Sento-me na borda da cama e sinto o peso do mundo desabar sobre meus ombros. Há algo sufocante no ar hoje, como se a saudade tivesse se tornado densa, algo quase palpável. Fecho os olhos, respiro fundo, e vejo o rosto dela. Aquela pele clara que, tantas vezes, contrastou com a minha, como luz e sombra em um quadro impressionista. Rita. Você é a minha arte inacabada, o poema que escrevi e que o mundo rasgou antes do final feliz.

Quando Rita foi embora, levaram com ela um pedaço de mim que eu nunca mais recuperei. Tento não pensar nisso, mas cada canto dessa cidade me lembra dela. Do sorriso dela, das palavras doces que me acolhiam como um lar em meio à tempestade. E ao mesmo tempo, me lembro do olhar de desprezo dos seus pais. Aquele olhar que nunca foi dito em palavras, mas que era mais afiado que qualquer insulto. Eu sabia. Eles sabiam. Para eles, eu era só mais um. Mais um garoto da periferia que ousou querer algo além da miséria que lhe foi destinada. Mais um preto que cruzou a linha invisível que nunca deveria ter cruzado.

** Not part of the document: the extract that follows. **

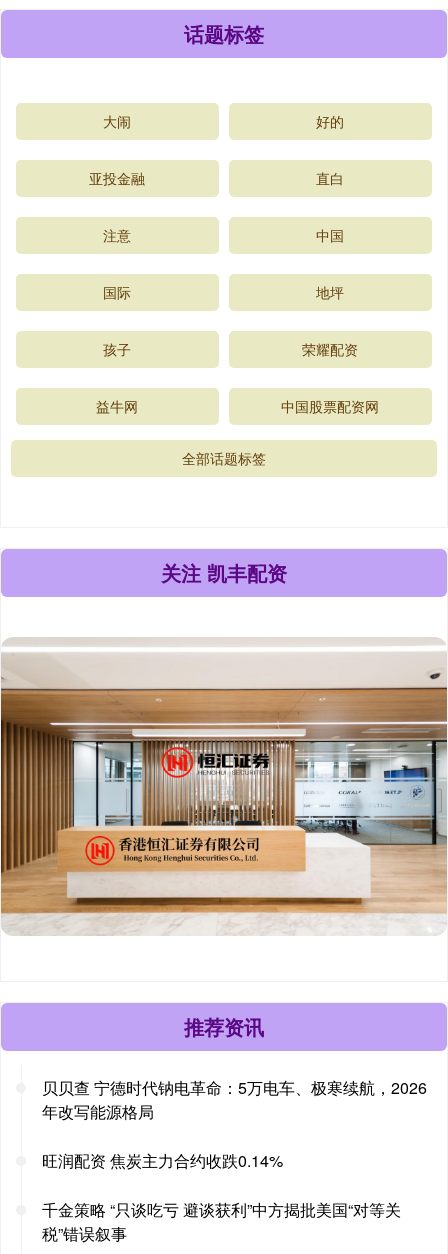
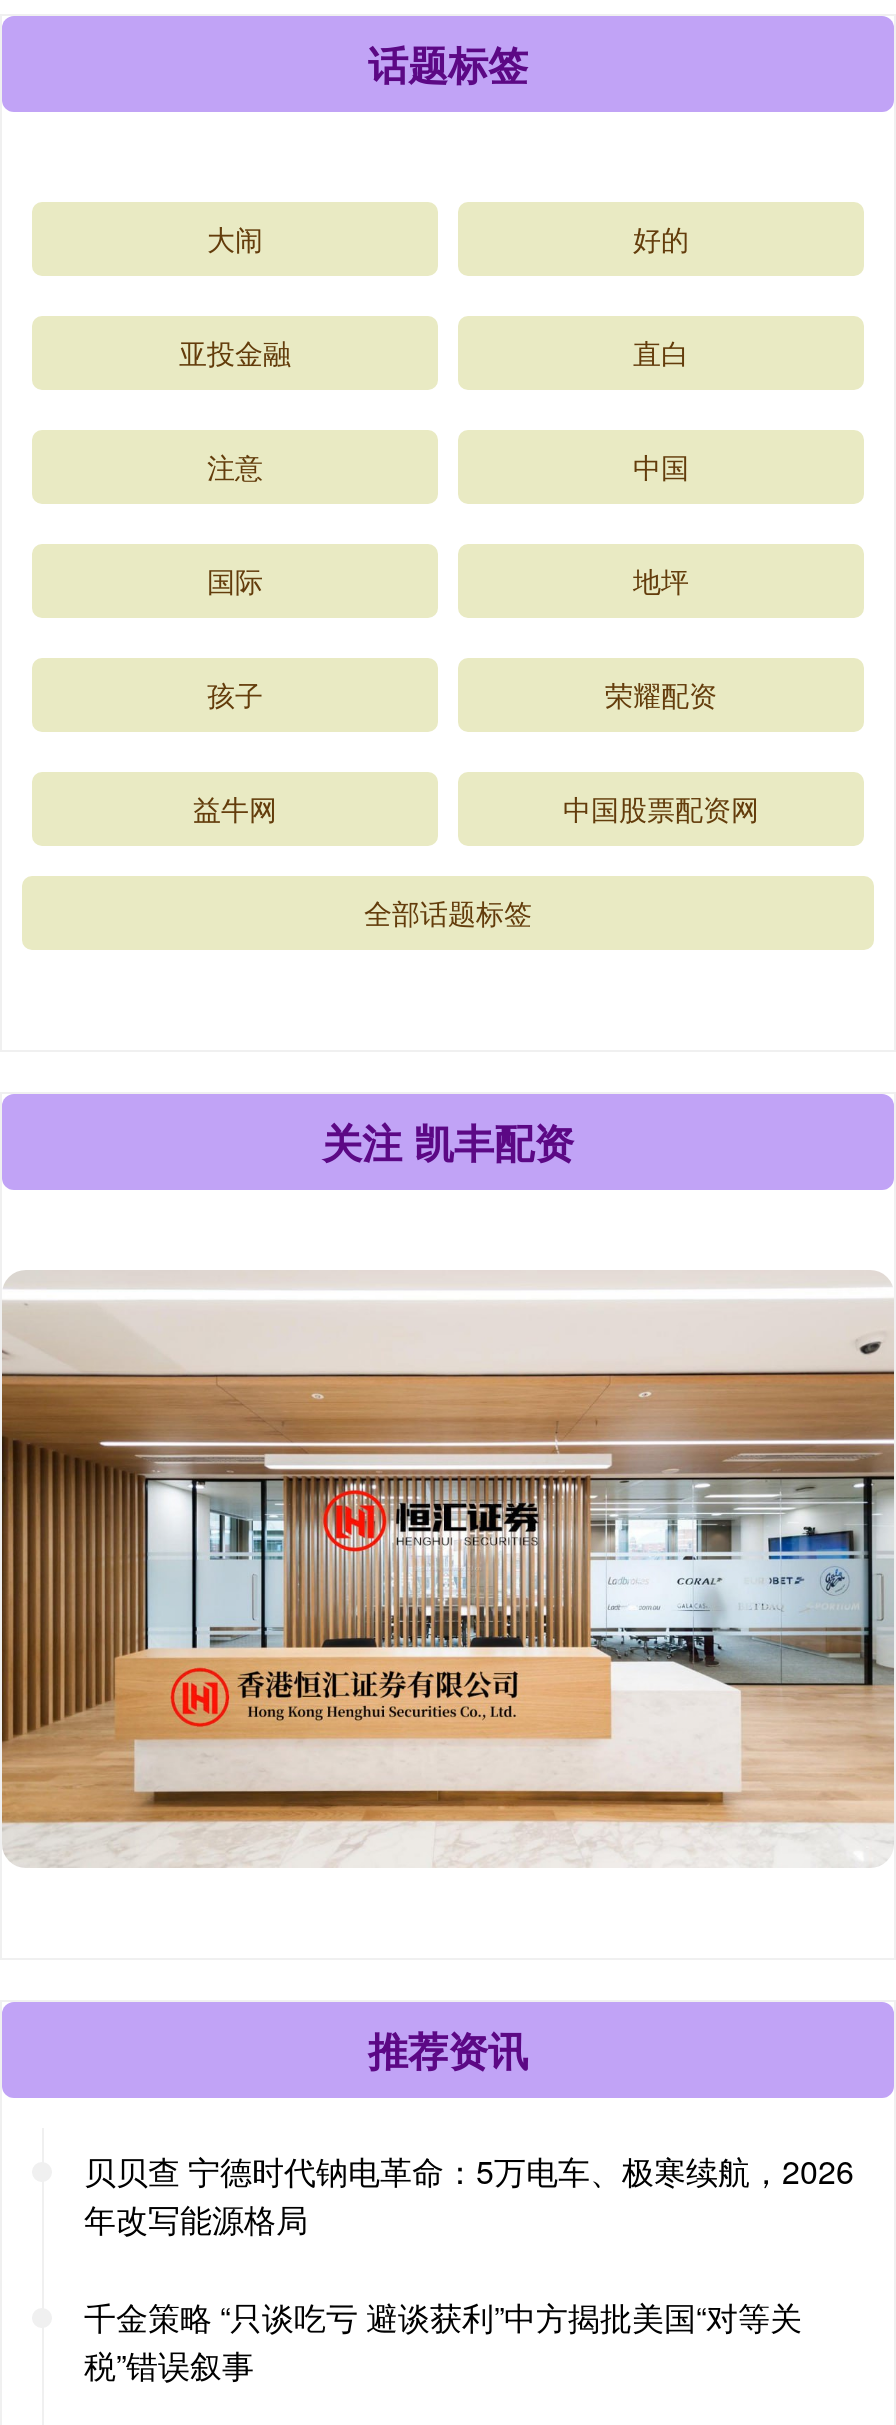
- 旺润配资 焦炭主力合约收跌0.14%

Cresci aprendendo a engolir minha dor, a esconder meu medo. "Seja forte, Alex. Seja sempre mais forte que eles." Era o que minha mãe dizia, enquanto lutava para colocar comida na mesa. Mas o que ela não sabia é que às vezes, a força precisa ceder lugar à vulnerabilidade, ao direito de sentir, de sofrer. E com Rita, pela primeira vez, eu me permiti ser frágil.

Eu lembro do toque dela, suave como o som das ondas quebrando na praia ao amanhecer. Mas havia um abismo entre nós, e esse abismo não foi criado por nossas mãos, mas pelas mãos do preconceito. Eles diziam que nosso amor era um erro, um desvio. Mas o que eles nunca entenderam é que o nosso amor era a resistência, era o grito silencioso de gerações que vieram antes de nós.

Eu me pergunto como ela está agora. Será que Nova York a faz esquecer de tudo? Será que lá, entre prédios altos e ruas movimentadas, ela consegue se livrar das lembranças? Eu tento. Tento todos os dias apagar o gosto do seu beijo, o calor do seu corpo contra o meu. Mas é inútil. É como tentar apagar um incêndio com um sopro. Quanto mais tento, mais a saudade se inflama dentro de mim.

Recebi uma mensagem da Carla, ontem à noite. Ela me contou que Rita está voltando para o Brasil. Por um segundo, senti uma alegria que não sentia há tempos. Mas logo, a dor veio como uma avalanche, esmagando qualquer esperança. Porque eu sei o que espera por nós aqui. O mesmo preconceito, a mesma intolerância, as mesmas barreiras que sempre nos impediram de ser quem queremos ser.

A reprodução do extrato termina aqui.